• TASK INPUT
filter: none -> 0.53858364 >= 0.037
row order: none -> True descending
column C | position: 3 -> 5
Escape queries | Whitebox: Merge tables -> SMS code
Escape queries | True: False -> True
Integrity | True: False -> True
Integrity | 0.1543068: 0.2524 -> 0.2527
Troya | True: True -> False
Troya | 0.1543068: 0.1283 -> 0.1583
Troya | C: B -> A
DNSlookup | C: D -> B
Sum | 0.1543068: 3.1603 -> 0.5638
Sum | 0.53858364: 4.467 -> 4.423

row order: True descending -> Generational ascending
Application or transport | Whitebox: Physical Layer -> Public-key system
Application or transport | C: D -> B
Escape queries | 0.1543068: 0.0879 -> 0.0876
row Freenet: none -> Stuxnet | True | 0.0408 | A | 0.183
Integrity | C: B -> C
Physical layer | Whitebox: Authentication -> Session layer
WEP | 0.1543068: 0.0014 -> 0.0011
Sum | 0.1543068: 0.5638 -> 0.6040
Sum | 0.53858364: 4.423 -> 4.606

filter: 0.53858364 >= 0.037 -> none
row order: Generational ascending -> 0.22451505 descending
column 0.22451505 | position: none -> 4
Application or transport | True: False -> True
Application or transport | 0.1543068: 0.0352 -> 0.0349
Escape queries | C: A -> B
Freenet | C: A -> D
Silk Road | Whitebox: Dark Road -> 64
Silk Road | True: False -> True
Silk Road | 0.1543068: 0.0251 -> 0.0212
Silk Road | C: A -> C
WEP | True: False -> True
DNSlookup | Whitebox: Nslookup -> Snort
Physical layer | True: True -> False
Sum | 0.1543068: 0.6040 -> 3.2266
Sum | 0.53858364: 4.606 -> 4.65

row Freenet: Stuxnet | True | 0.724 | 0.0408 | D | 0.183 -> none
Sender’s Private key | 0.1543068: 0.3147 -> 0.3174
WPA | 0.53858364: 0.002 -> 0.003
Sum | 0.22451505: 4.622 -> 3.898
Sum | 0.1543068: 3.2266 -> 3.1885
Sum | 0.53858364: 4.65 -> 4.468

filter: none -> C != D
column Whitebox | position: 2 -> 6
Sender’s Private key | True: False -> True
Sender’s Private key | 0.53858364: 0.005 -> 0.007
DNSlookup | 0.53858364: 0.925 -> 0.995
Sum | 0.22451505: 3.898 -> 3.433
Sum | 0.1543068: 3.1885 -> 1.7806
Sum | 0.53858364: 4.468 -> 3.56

• WHAT THE TASK REQUIRES
What is needed is a word-for-word restatement of all the data.

• EXERCISE RESPONSE
filter: none -> 0.53858364 >= 0.037
row order: none -> True descending
column C | position: 3 -> 5
Escape queries | Whitebox: Merge tables -> SMS code
Escape queries | True: False -> True
Integrity | True: False -> True
Integrity | 0.1543068: 0.2524 -> 0.2527
Troya | True: True -> False
Troya | 0.1543068: 0.1283 -> 0.1583
Troya | C: B -> A
DNSlookup | C: D -> B
Sum | 0.1543068: 3.1603 -> 0.5638
Sum | 0.53858364: 4.467 -> 4.423

row order: True descending -> Generational ascending
Application or transport | Whitebox: Physical Layer -> Public-key system
Application or transport | C: D -> B
Escape queries | 0.1543068: 0.0879 -> 0.0876
row Freenet: none -> Stuxnet | True | 0.0408 | A | 0.183
Integrity | C: B -> C
Physical layer | Whitebox: Authentication -> Session layer
WEP | 0.1543068: 0.0014 -> 0.0011
Sum | 0.1543068: 0.5638 -> 0.6040
Sum | 0.53858364: 4.423 -> 4.606

filter: 0.53858364 >= 0.037 -> none
row order: Generational ascending -> 0.22451505 descending
column 0.22451505 | position: none -> 4
Application or transport | True: False -> True
Application or transport | 0.1543068: 0.0352 -> 0.0349
Escape queries | C: A -> B
Freenet | C: A -> D
Silk Road | Whitebox: Dark Road -> 64
Silk Road | True: False -> True
Silk Road | 0.1543068: 0.0251 -> 0.0212
Silk Road | C: A -> C
WEP | True: False -> True
DNSlookup | Whitebox: Nslookup -> Snort
Physical layer | True: True -> False
Sum | 0.1543068: 0.6040 -> 3.2266
Sum | 0.53858364: 4.606 -> 4.65

row Freenet: Stuxnet | True | 0.724 | 0.0408 | D | 0.183 -> none
Sender’s Private key | 0.1543068: 0.3147 -> 0.3174
WPA | 0.53858364: 0.002 -> 0.003
Sum | 0.22451505: 4.622 -> 3.898
Sum | 0.1543068: 3.2266 -> 3.1885
Sum | 0.53858364: 4.65 -> 4.468

filter: none -> C != D
column Whitebox | position: 2 -> 6
Sender’s Private key | True: False -> True
Sender’s Private key | 0.53858364: 0.005 -> 0.007
DNSlookup | 0.53858364: 0.925 -> 0.995
Sum | 0.22451505: 3.898 -> 3.433
Sum | 0.1543068: 3.1885 -> 1.7806
Sum | 0.53858364: 4.468 -> 3.56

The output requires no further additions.